### WORK REQUEST
Will you transcribe all the entries word for word, skipping the pictures they hold?

** SOURCE DATA follows **

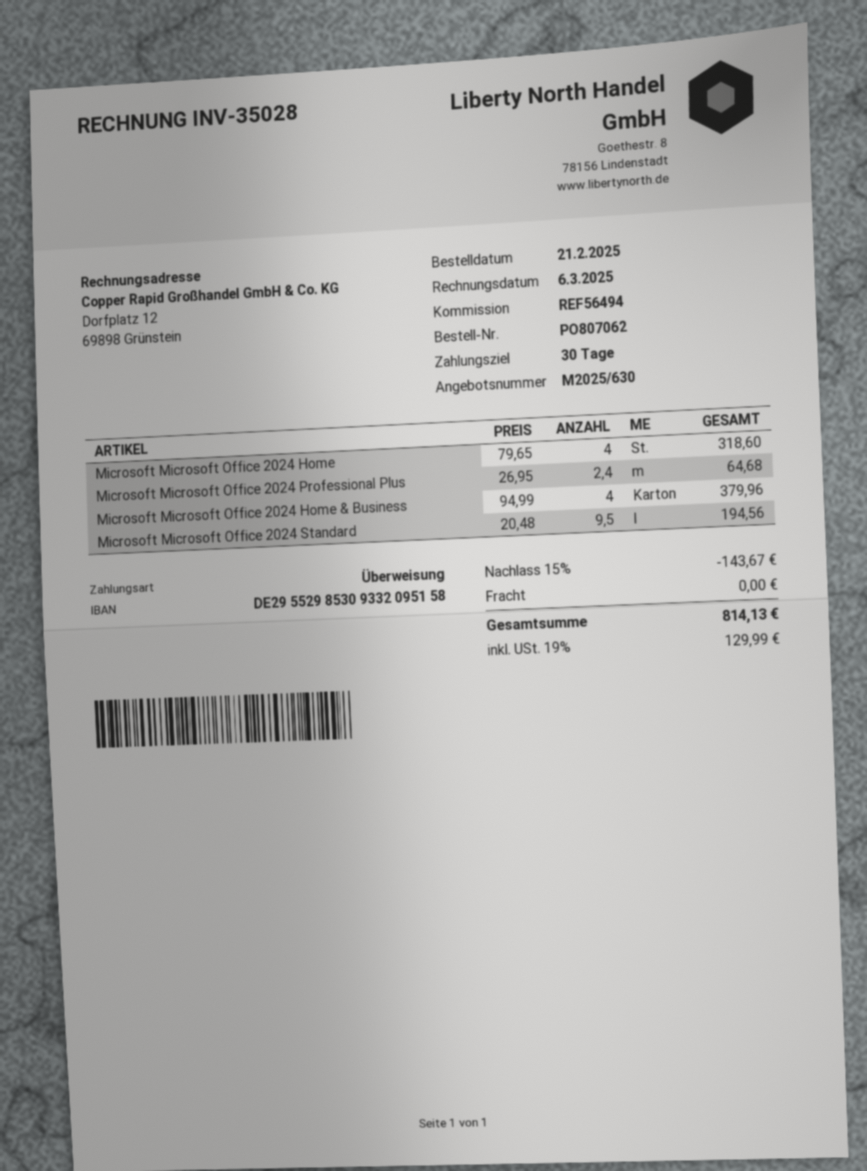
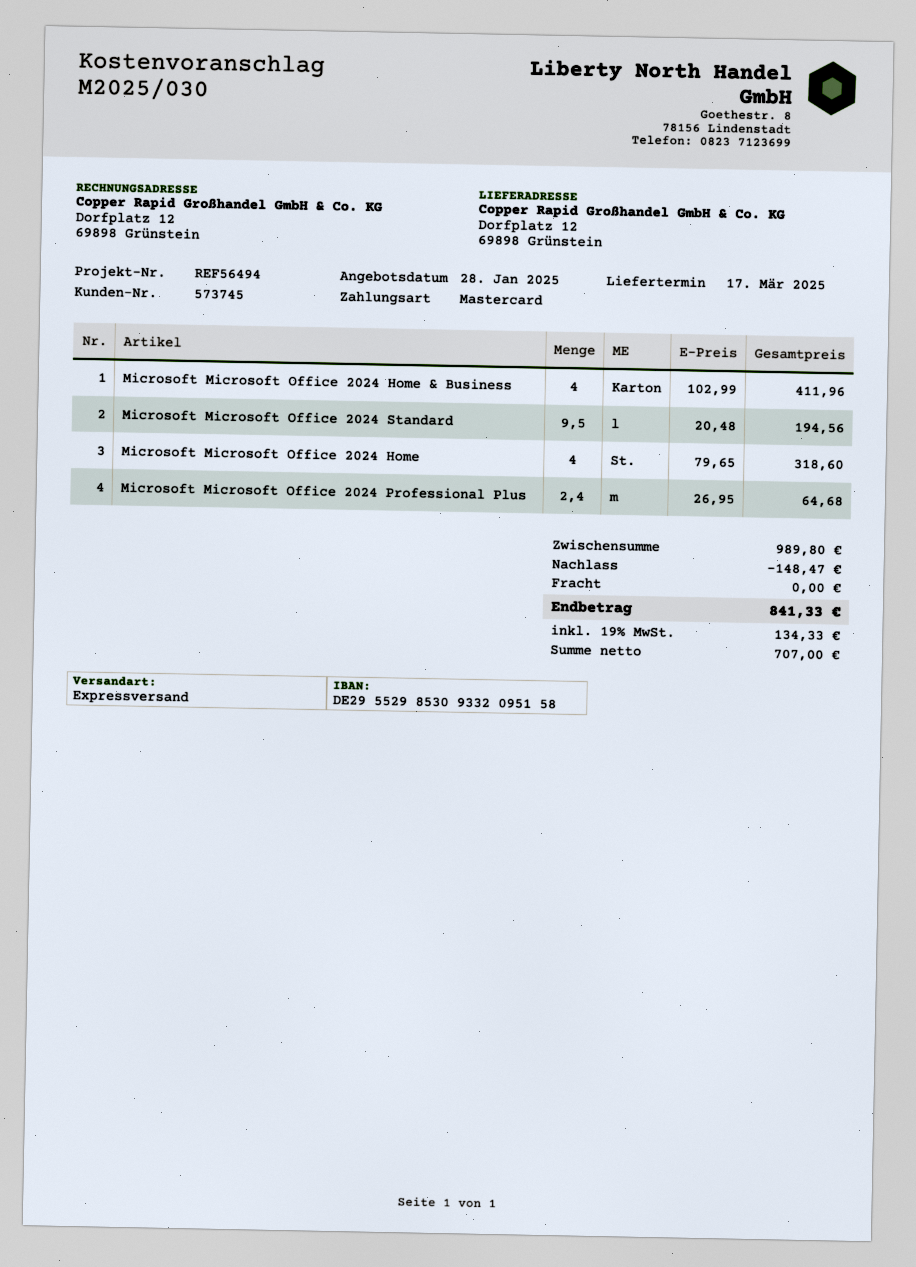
quote number: M2025/630 -> M2025/030
payment method: bank transfer -> Mastercard
Microsoft Microsoft Office 2024 Home & Business: 4 x 94.99 = 379.96 -> 4 x 102.99 = 411.96
discount: 143.67 -> 148.47
tax: 19% = 129.99 -> 19% = 134.33
total: 814.13 -> 841.33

** End of SOURCE DATA **

### THE ANSWER
quote number: M2025/630 -> M2025/030
payment method: bank transfer -> Mastercard
Microsoft Microsoft Office 2024 Home & Business: 4 x 94.99 = 379.96 -> 4 x 102.99 = 411.96
discount: 143.67 -> 148.47
tax: 19% = 129.99 -> 19% = 134.33
total: 814.13 -> 841.33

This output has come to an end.